━━━━━ Input material ━━━━━

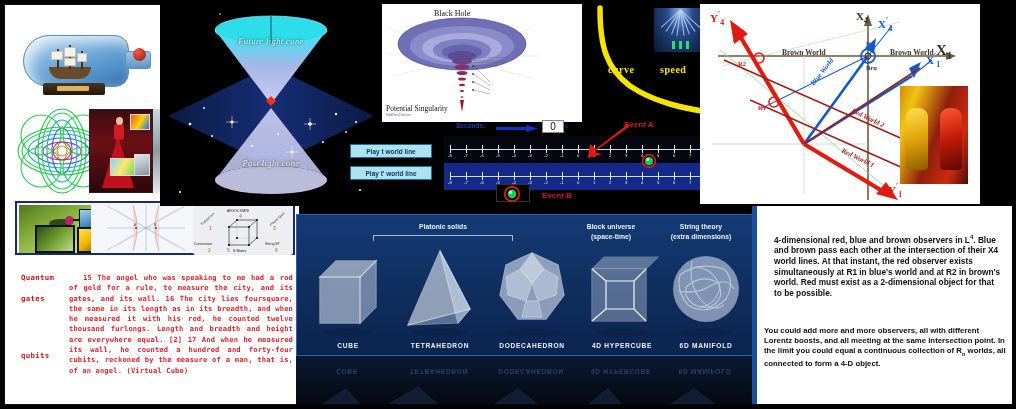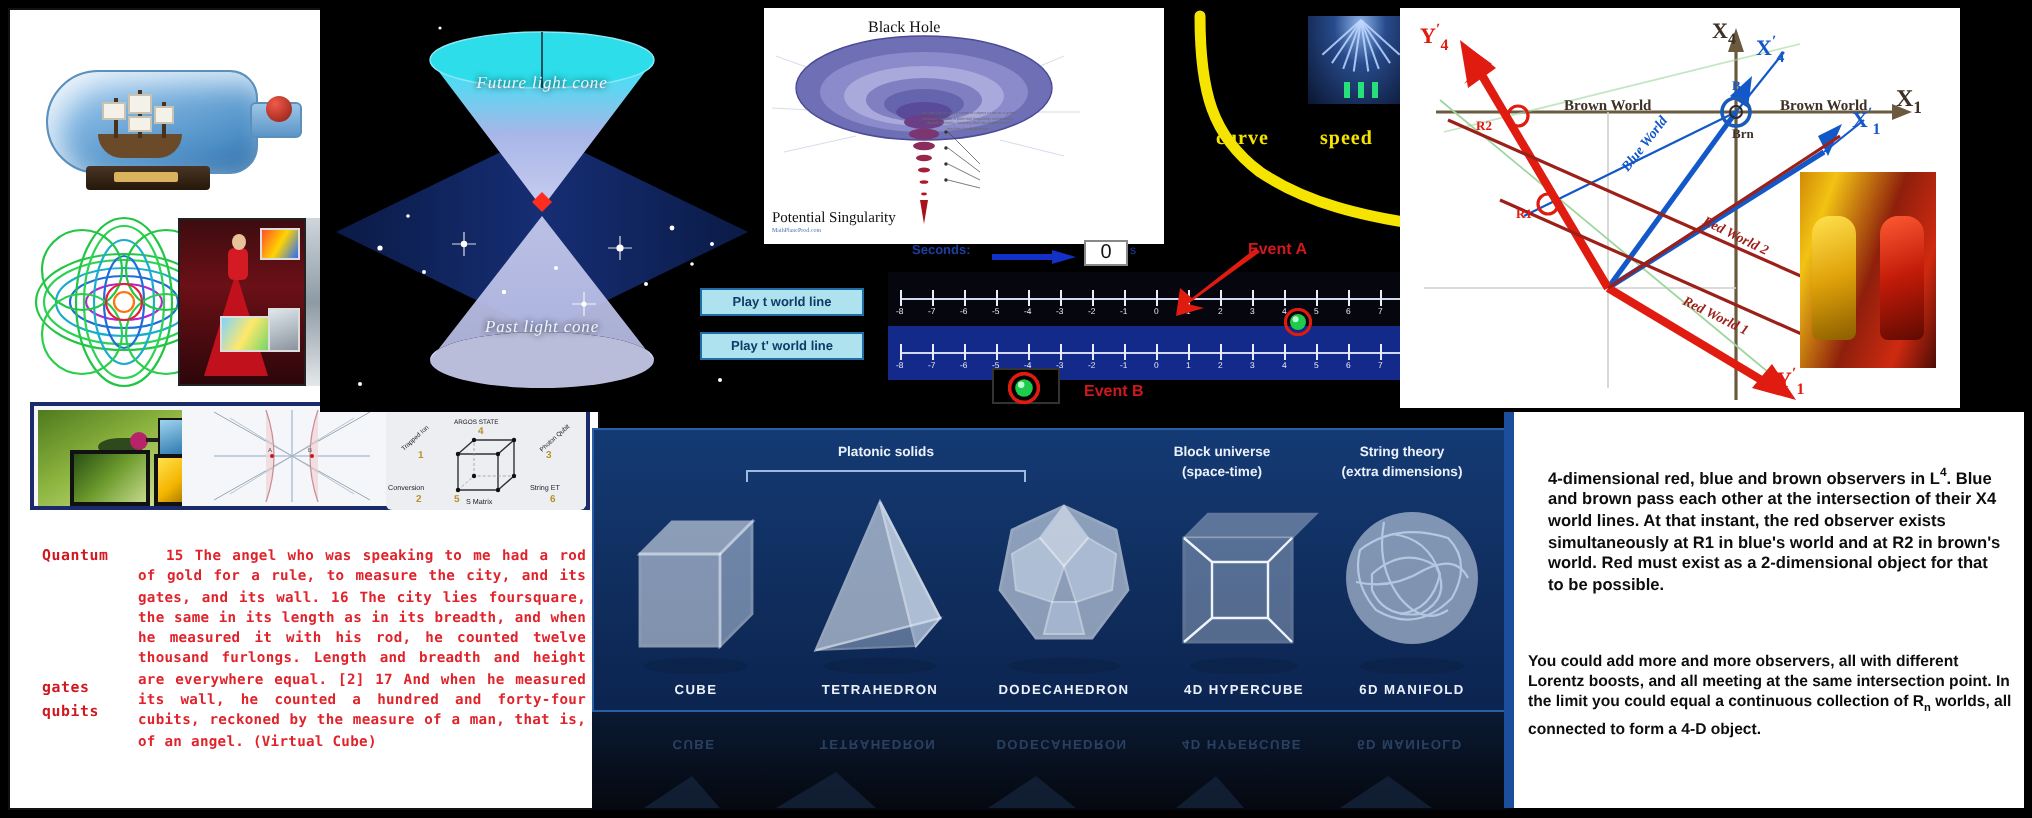--- a/index.html
+++ b/index.html
@@ -593,7 +593,7 @@
     <div class="mk-lbl mk-red" style="left:10px;top:6px;font-size:11px;">Y<sup>′</sup><sub>4</sub></div>
     <div class="mk-lbl mk-red" style="left:188px;top:178px;font-size:11px;">Y<sup>′</sup><sub>1</sub></div>
     <div class="mk-lbl mk-brown" style="left:156px;top:6px;font-size:11px;">X<sub>4</sub></div>
-    <div class="mk-lbl mk-brown" style="left:248px;top:38px;font-size:12px;">X<sub>1</sub></div>
+    <div class="mk-lbl mk-brown" style="left:236px;top:38px;font-size:15px;">X<sub>1</sub></div>
     <div class="mk-lbl mk-blue" style="left:178px;top:12px;font-size:11px;">X<sup>′</sup><sub>4</sub></div>
     <div class="mk-lbl mk-blue" style="left:226px;top:48px;font-size:11px;">X<sup>′</sup><sub>1</sub></div>
 

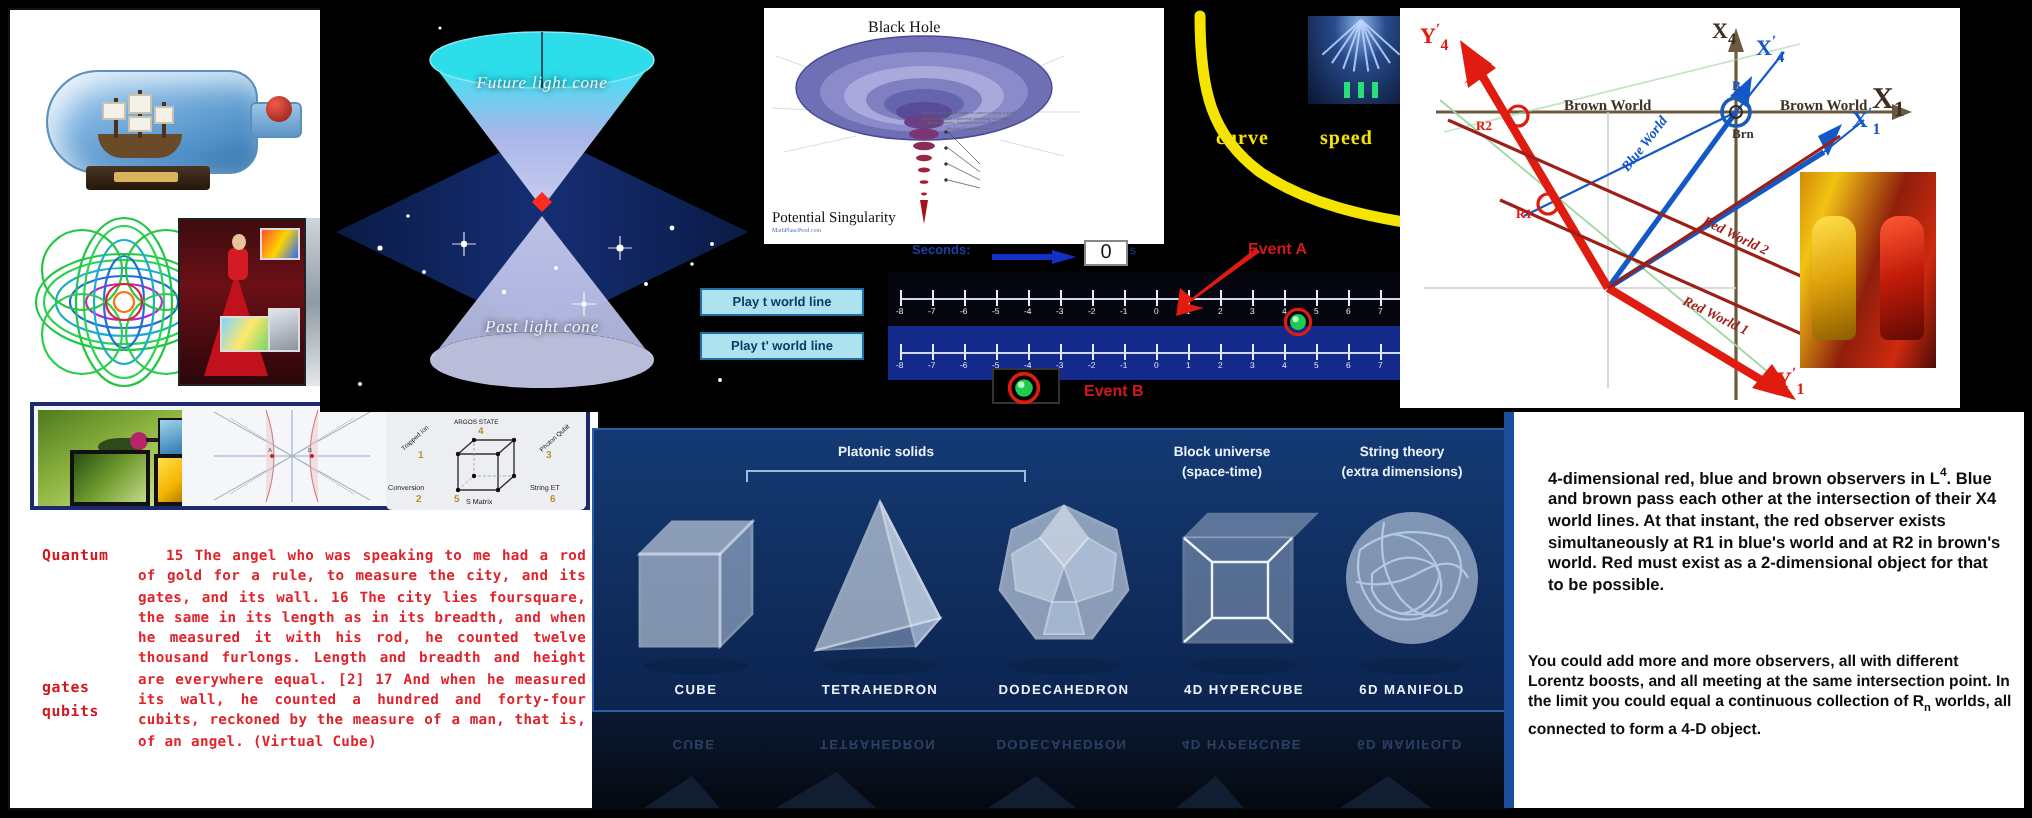--- a/index.html
+++ b/index.html
@@ -306,7 +306,7 @@
 
     <div class="abs" id="scripture">
       <div class="kw" style="top:0px;">Quantum</div>
-      <div class="kw" style="top:21px;margin-top:45px;">gates</div>
+      <div class="kw" style="top:21px;">gates</div>
       <div class="kw" style="top:78px;">qubits</div>
       <div id="scripture-body">15 The angel who was speaking to me had a rod of gold for a rule, to measure the city, and its gates, and its wall. 16 The city lies foursquare, the same in its length as in its breadth, and when he measured it with his rod, he counted twelve thousand furlongs. Length and breadth and height are everywhere equal. [2] 17 And when he measured its wall, he counted a hundred and forty-four cubits, reckoned by the measure of a man, that is, of an angel. (Virtual Cube)</div>
     </div>

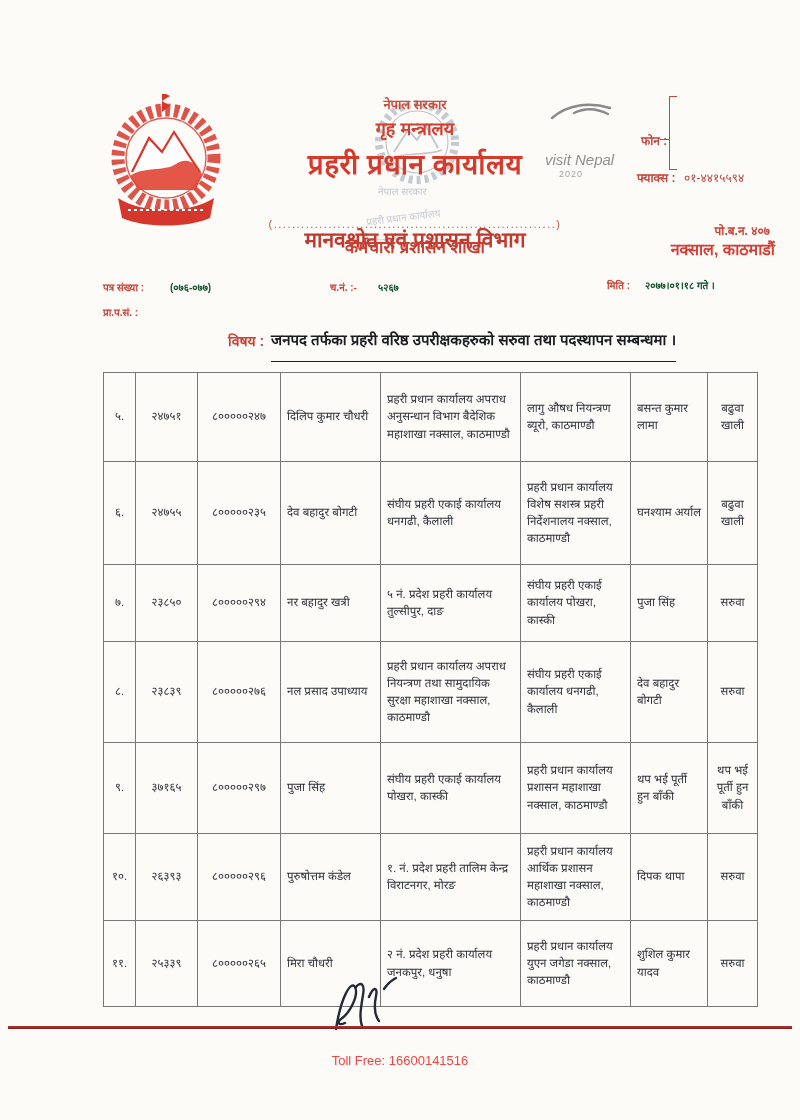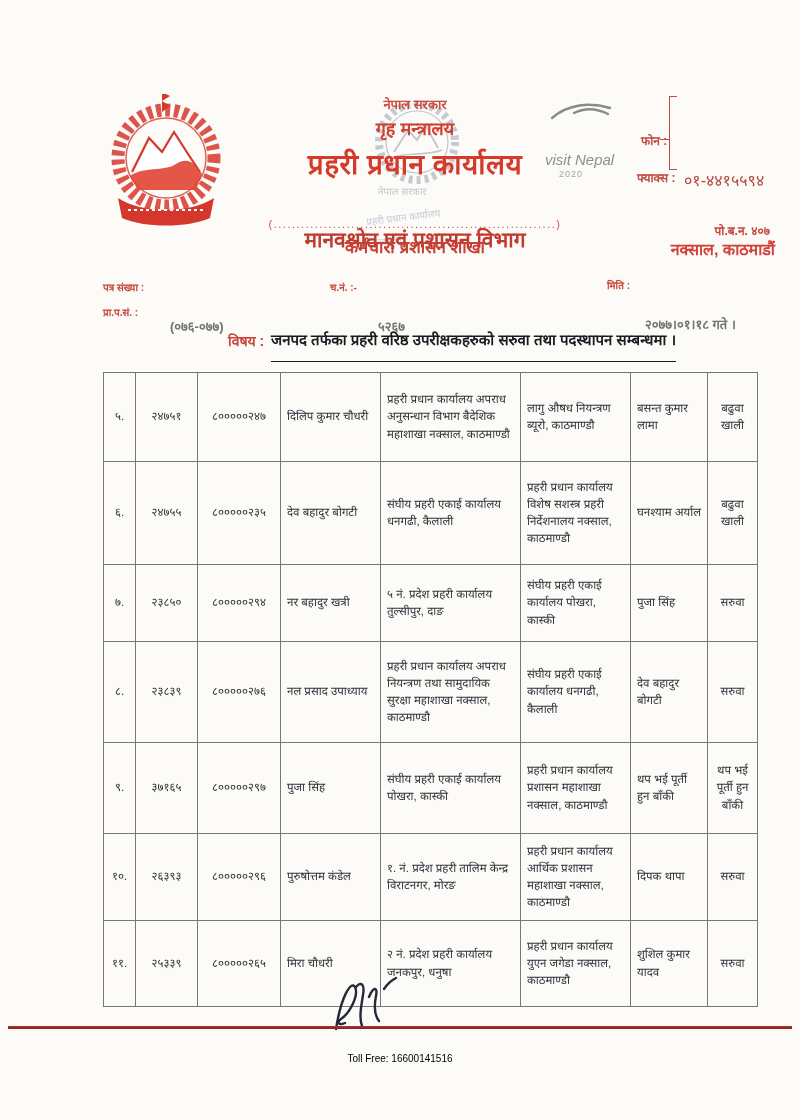--- a/index.html
+++ b/index.html
@@ -24,7 +24,7 @@
                  border-top:1.5px solid #c04a40;border-bottom:1.5px solid #c04a40;}
   .phone-list{left:681px;top:93px;font-size:12px;color:#b9453c;line-height:18.5px;white-space:nowrap;}
   .fax-label{left:637px;top:169px;font-size:12px;font-weight:bold;color:#c04a40;}
-  .fax-value{left:684px;top:169px;font-size:16px;color:#b9453c;}
+  .fax-value{left:684px;top:169px;font-size:12px;color:#b9453c;}
   .pobox{left:660px;top:222px;width:110px;text-align:right;font-size:12px;font-weight:bold;color:#c8453a;}
   .hq-address{left:610px;top:238px;width:165px;text-align:right;font-size:16px;font-weight:bold;color:#d2403a;}
 

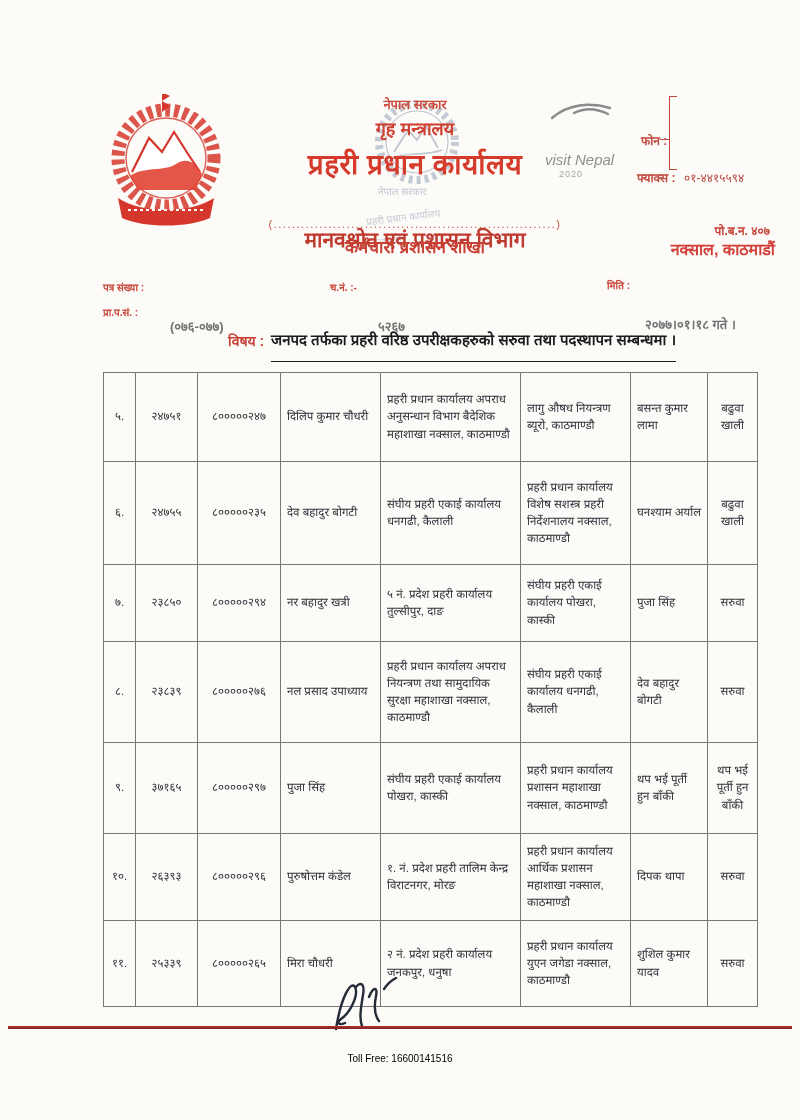--- a/index.html
+++ b/index.html
@@ -40,7 +40,7 @@
 
   
   .ref-label{font-size:10px;font-weight:bold;color:#c8453a;}
-  .ref-value{font-size:13px;font-weight:bold;color:#737373;margin-top:37px;}
+  .ref-value{font-size:10px;font-weight:bold;color:#14532d;}
 
   
   .subj-label{left:228px;top:331px;font-size:14px;font-weight:bold;color:#c8453a;}

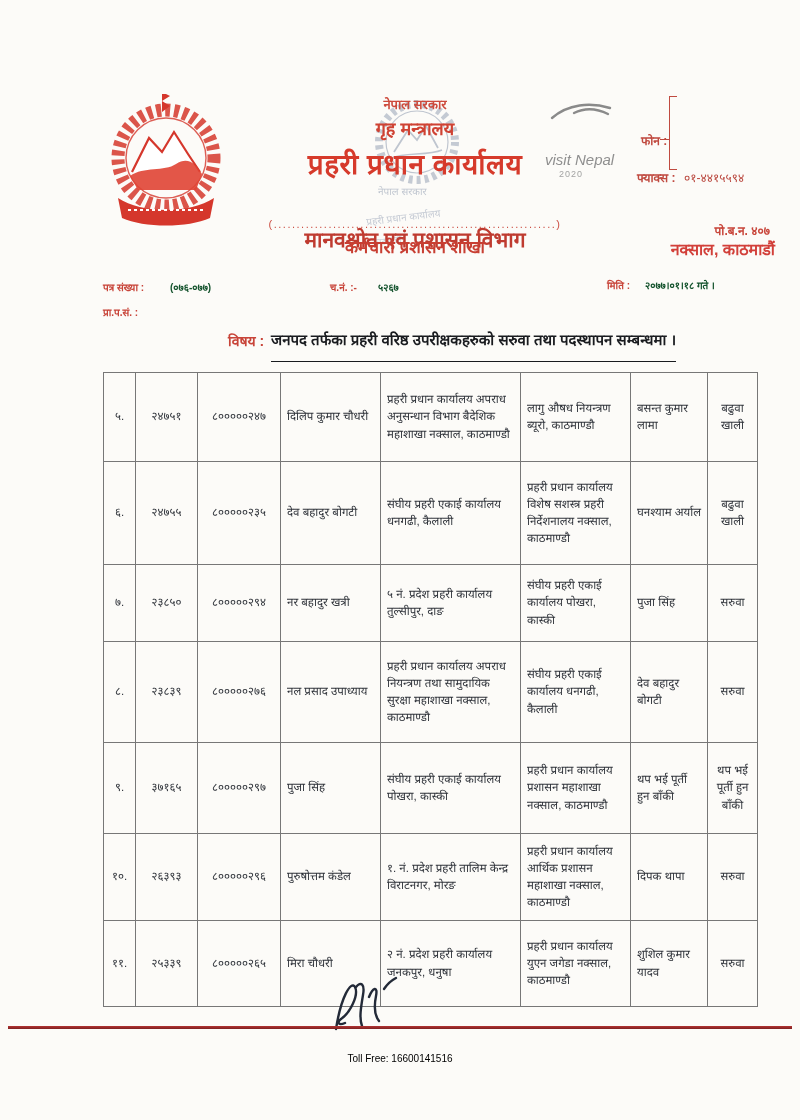--- a/index.html
+++ b/index.html
@@ -60,7 +60,7 @@
   
   .foot-line{left:8px;top:1026px;width:784px;height:3px;background:linear-gradient(#b23434,#7e2020);}
   .foot-web{left:0;top:1034px;width:800px;text-align:center;font-size:13px;color:#c0392b;}
-  .foot-toll{left:0;top:1053px;width:800px;text-align:center;font-size:10px;color:#000000;}
+  .foot-toll{left:0;top:1053px;width:800px;text-align:center;font-size:13px;color:#ef4444;}
 </style>
 </head>
 <body>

━━━━━

• [Exercise requirements]:
Wherever "value" appears in a line of the entries, copy that line.

• [Solution for this exercise]:
-  .fax-value{left:684px;top:169px;font-size:16px;color:#b9453c;}
+  .fax-value{left:684px;top:169px;font-size:12px;color:#b9453c;}
-  .ref-value{font-size:13px;font-weight:bold;color:#737373;margin-top:37px;}
+  .ref-value{font-size:10px;font-weight:bold;color:#14532d;}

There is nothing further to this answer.